> **Instructions for the task**: Search the records below for "para"; copy each line that has it.

##### Extracted material

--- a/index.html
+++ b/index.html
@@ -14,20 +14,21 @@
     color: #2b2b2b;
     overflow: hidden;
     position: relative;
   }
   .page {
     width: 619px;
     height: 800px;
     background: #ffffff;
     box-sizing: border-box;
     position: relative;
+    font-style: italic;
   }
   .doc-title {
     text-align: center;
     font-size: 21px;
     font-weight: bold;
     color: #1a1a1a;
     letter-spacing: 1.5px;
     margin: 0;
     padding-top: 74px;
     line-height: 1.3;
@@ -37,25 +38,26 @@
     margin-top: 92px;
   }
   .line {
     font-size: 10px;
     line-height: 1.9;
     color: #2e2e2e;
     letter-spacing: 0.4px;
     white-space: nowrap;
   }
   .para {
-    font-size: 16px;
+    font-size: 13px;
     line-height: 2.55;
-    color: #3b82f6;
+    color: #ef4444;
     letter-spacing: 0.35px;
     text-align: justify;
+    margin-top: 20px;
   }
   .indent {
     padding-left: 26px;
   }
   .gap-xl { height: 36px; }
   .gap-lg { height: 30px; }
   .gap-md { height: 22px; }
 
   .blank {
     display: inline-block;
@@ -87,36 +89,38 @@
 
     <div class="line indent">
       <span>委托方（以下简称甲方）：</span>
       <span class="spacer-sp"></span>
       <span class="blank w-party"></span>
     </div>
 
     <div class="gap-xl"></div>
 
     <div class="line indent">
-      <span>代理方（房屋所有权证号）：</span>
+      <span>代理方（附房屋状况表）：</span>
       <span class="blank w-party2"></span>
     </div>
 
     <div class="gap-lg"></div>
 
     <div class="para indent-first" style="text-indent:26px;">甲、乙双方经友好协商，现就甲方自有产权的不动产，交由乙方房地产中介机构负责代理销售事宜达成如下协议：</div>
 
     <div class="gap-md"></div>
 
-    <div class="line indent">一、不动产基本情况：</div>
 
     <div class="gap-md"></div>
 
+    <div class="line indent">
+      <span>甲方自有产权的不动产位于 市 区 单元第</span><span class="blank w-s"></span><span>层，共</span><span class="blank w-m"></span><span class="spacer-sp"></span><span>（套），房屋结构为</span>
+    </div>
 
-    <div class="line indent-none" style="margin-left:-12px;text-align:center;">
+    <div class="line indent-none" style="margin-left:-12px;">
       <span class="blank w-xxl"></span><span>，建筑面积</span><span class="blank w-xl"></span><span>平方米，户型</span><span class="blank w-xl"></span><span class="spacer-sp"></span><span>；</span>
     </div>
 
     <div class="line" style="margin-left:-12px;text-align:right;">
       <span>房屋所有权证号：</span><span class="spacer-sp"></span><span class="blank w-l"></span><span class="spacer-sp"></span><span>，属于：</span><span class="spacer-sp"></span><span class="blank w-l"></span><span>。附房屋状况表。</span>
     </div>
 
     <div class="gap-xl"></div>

##########

> **Response for this exercise**:
   .para {
     <div class="para indent-first" style="text-indent:26px;">甲、乙双方经友好协商，现就甲方自有产权的不动产，交由乙方房地产中介机构负责代理销售事宜达成如下协议：</div>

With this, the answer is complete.